TASK PROMPT
Locate the string "bottom" in the records below. Copy every line where it occurs.

[DATASET CONTENT — start]

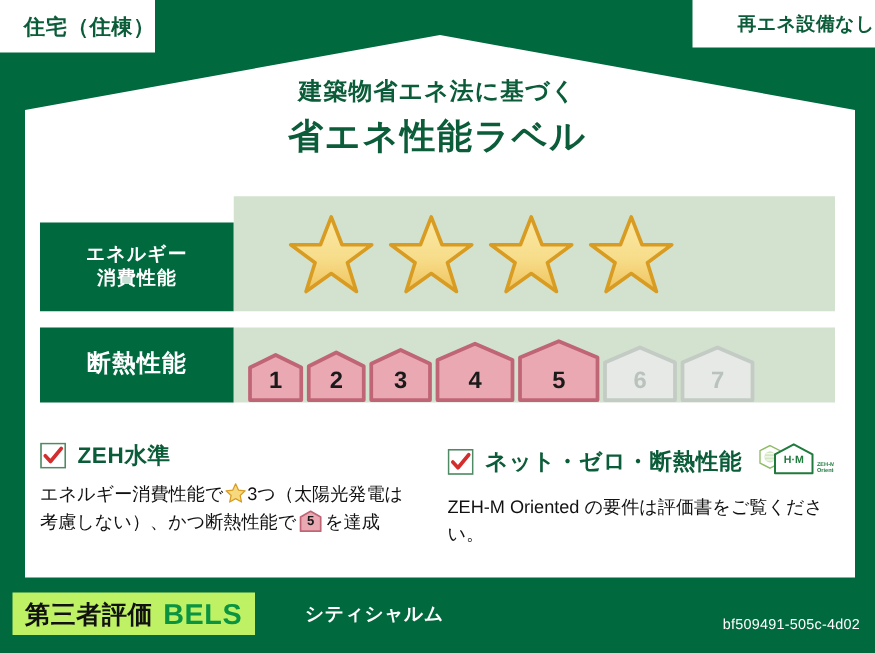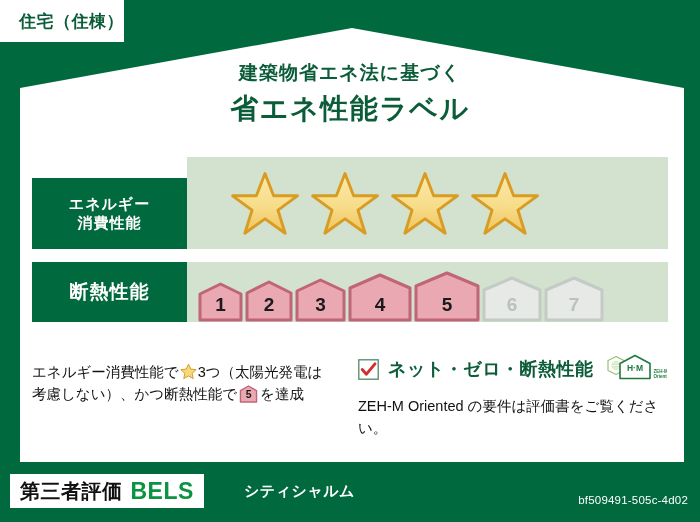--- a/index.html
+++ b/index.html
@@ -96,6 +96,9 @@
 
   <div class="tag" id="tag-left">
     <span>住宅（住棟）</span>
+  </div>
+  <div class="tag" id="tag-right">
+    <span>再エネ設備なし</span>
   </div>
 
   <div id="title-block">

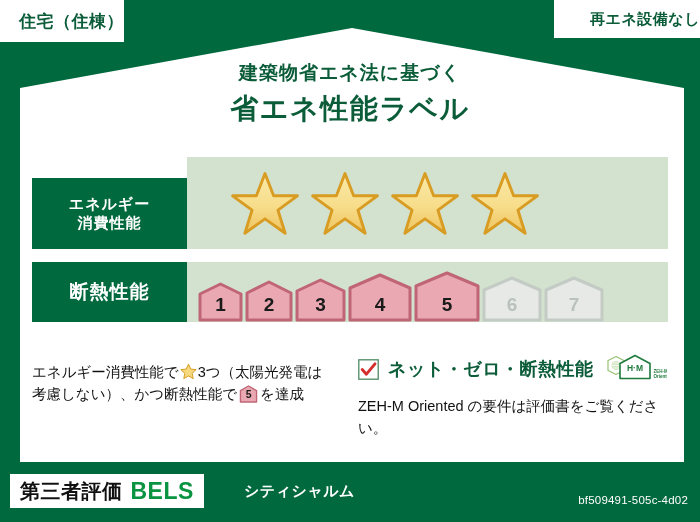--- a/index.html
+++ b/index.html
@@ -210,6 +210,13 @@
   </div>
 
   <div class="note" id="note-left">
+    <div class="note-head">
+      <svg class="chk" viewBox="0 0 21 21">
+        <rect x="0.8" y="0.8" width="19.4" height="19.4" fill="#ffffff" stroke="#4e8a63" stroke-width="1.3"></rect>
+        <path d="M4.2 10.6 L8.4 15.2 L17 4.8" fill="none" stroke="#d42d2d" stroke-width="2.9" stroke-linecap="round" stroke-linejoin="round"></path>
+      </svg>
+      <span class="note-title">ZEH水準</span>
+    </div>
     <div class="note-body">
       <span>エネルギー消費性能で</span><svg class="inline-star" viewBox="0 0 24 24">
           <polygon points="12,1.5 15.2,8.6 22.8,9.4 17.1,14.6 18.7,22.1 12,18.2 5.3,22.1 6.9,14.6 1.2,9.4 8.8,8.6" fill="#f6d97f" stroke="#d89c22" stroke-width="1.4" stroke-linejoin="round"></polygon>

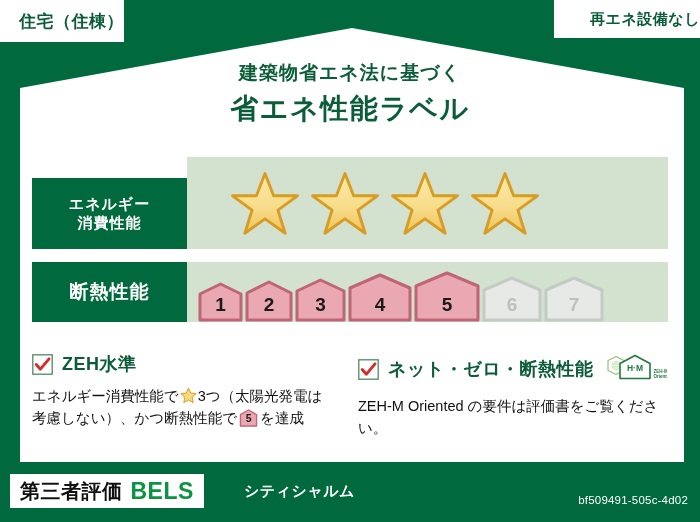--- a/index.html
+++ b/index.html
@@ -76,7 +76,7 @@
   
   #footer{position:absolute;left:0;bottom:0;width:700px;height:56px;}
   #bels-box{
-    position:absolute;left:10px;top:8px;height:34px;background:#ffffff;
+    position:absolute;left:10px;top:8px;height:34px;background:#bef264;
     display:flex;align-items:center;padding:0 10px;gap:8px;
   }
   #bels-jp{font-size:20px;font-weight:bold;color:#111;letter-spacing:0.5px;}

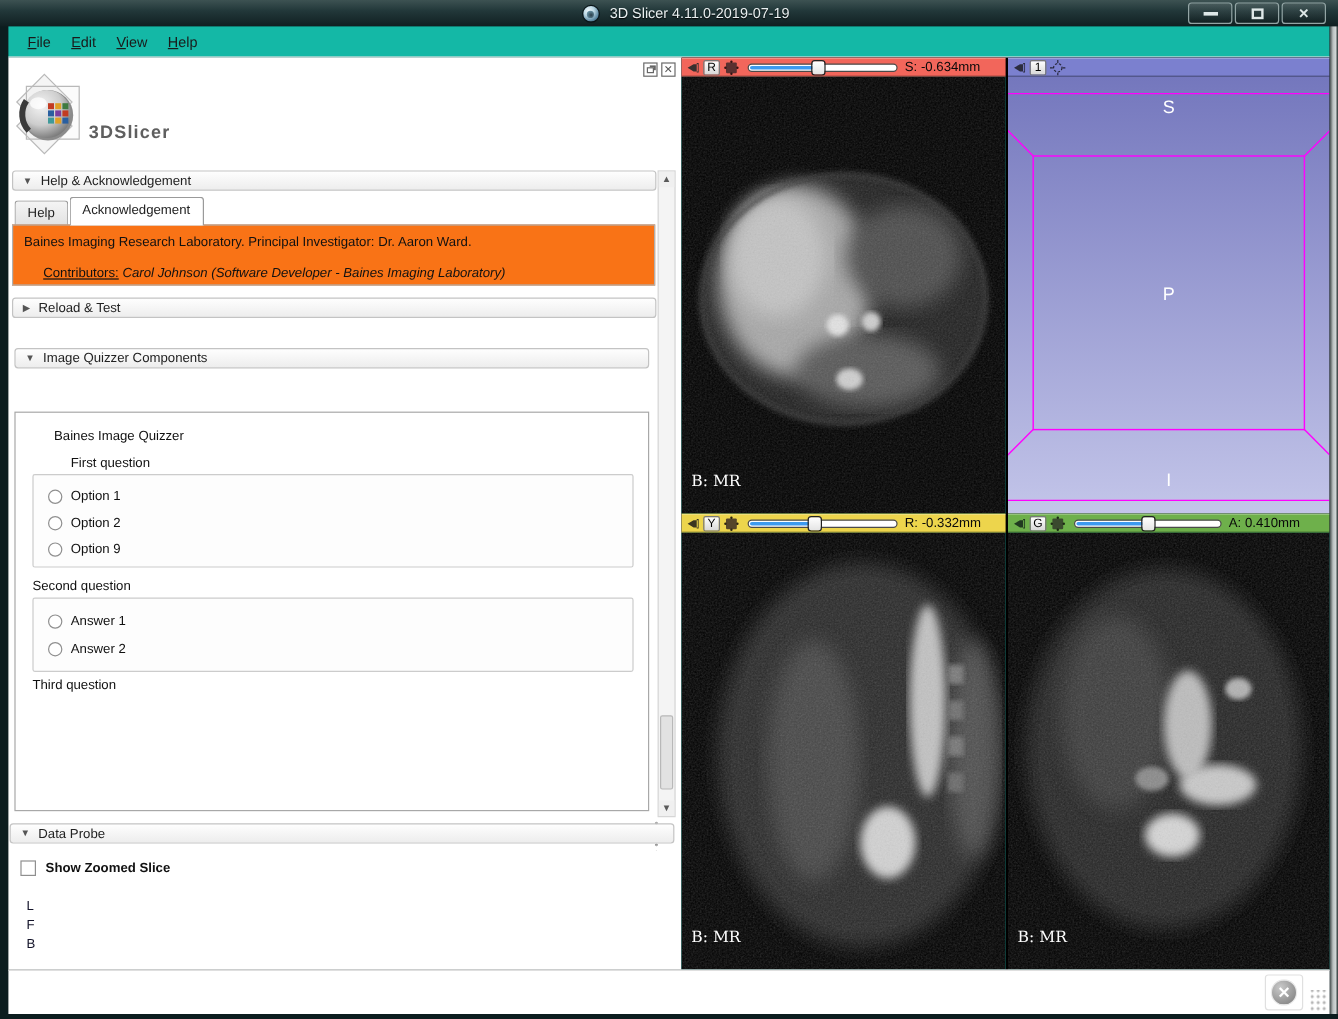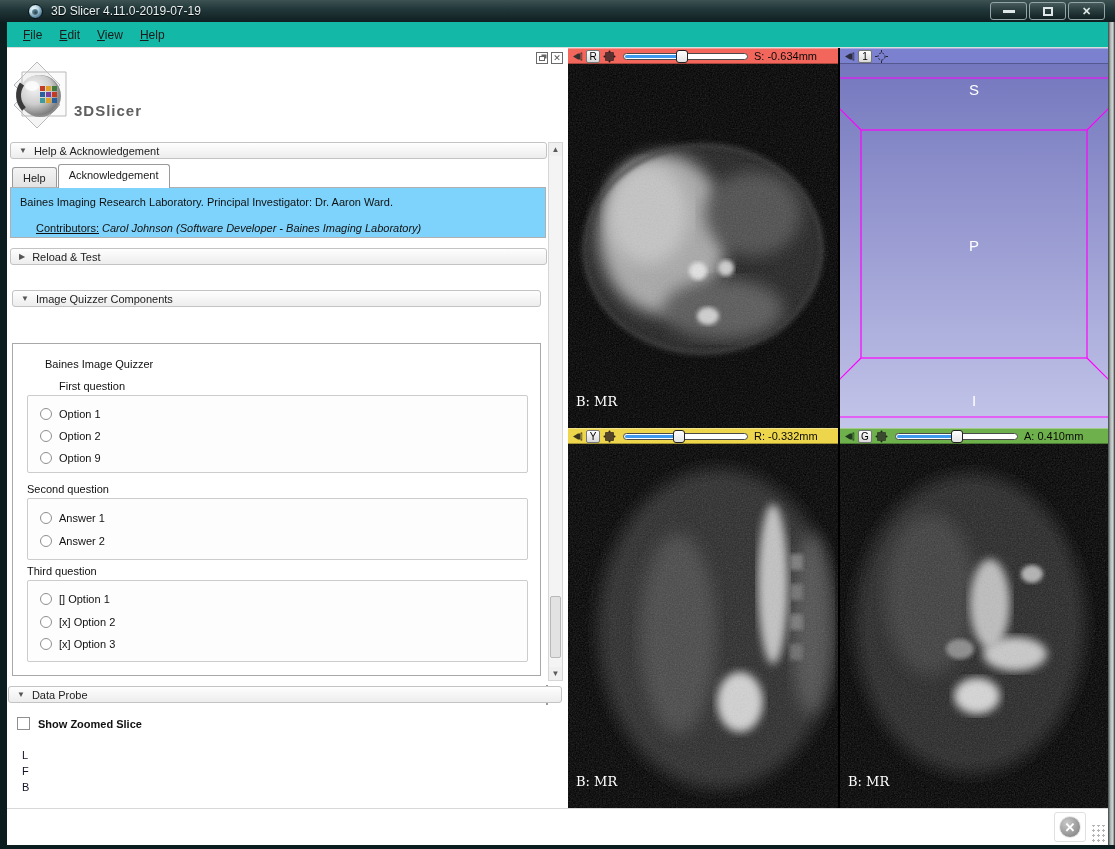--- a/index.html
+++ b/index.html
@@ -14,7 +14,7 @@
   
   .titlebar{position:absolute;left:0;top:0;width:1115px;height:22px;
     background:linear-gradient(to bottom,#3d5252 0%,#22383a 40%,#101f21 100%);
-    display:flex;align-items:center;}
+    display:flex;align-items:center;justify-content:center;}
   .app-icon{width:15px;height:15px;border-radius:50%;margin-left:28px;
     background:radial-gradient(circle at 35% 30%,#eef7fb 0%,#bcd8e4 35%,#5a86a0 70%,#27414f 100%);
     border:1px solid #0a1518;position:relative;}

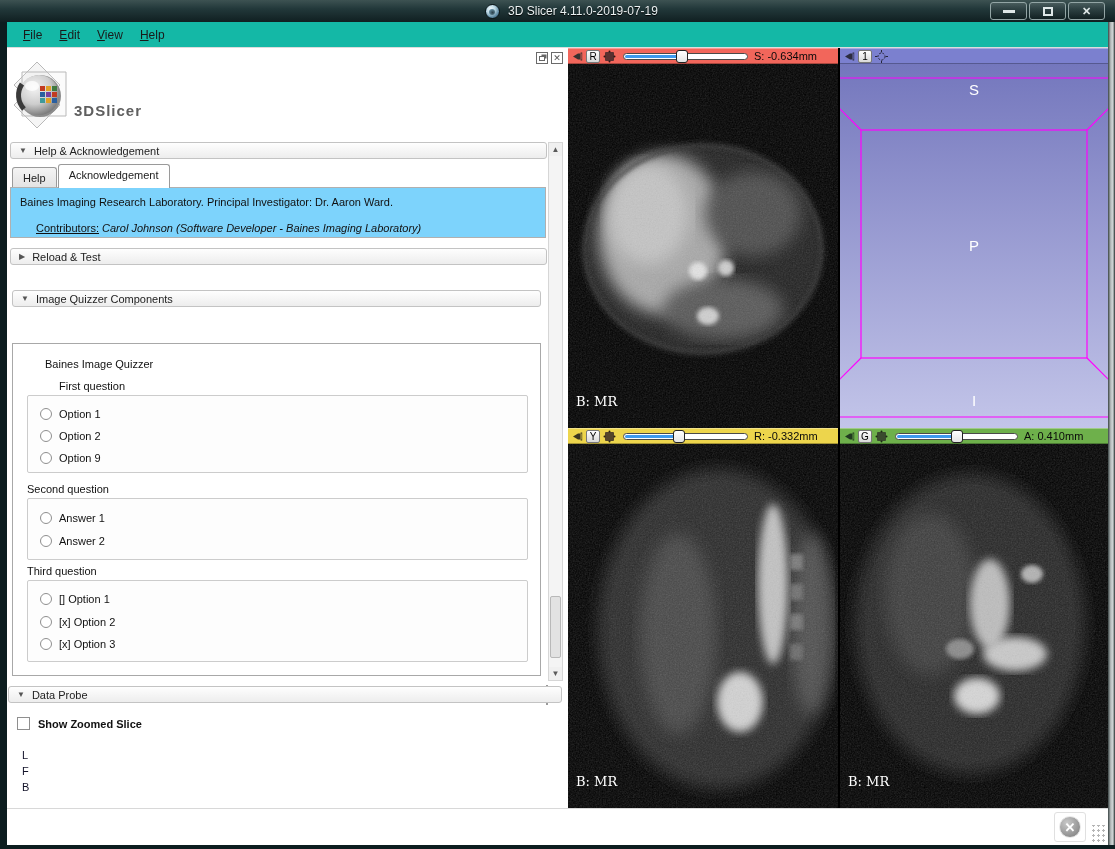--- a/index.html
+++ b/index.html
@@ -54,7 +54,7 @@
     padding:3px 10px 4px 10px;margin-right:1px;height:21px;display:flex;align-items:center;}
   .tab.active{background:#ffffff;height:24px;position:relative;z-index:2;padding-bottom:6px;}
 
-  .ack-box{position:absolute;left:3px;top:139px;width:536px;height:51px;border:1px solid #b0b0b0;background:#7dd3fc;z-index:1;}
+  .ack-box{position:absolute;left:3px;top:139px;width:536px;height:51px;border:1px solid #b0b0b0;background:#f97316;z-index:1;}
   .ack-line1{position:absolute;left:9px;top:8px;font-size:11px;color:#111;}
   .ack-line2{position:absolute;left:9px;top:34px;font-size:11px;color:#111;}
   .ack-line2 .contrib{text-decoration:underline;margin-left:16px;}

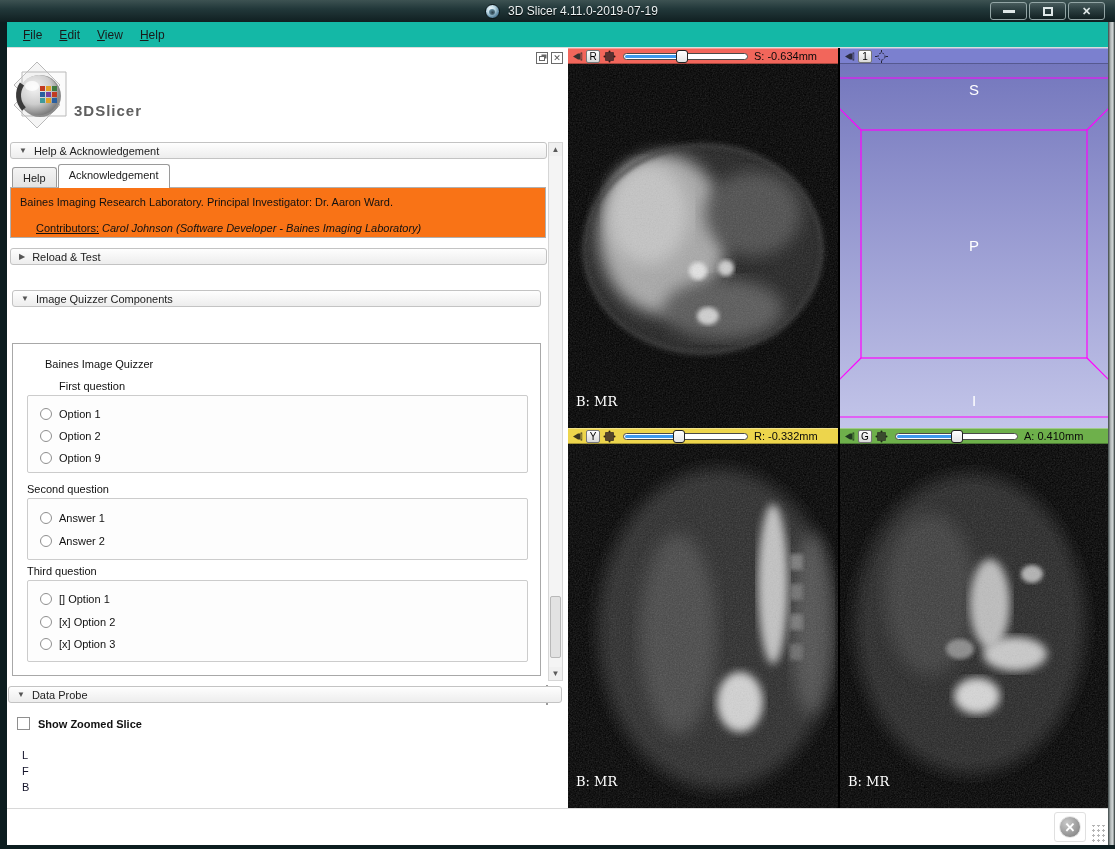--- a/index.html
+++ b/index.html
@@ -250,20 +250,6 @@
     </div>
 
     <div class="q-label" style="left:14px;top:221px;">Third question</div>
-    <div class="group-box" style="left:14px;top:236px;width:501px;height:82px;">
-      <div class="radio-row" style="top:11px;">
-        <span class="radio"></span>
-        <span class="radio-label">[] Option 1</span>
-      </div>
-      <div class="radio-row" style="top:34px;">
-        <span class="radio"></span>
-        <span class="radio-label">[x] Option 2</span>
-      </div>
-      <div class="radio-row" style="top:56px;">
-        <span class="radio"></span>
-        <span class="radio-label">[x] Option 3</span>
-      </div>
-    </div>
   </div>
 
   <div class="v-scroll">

[DATASET CONTENT — finish]

YOUR RESPONSE
   #footer{position:absolute;left:0;bottom:0;width:700px;height:56px;}
     background:linear-gradient(to bottom,#3d5252 0%,#22383a 40%,#101f21 100%);
   .tab.active{background:#ffffff;height:24px;position:relative;z-index:2;padding-bottom:6px;}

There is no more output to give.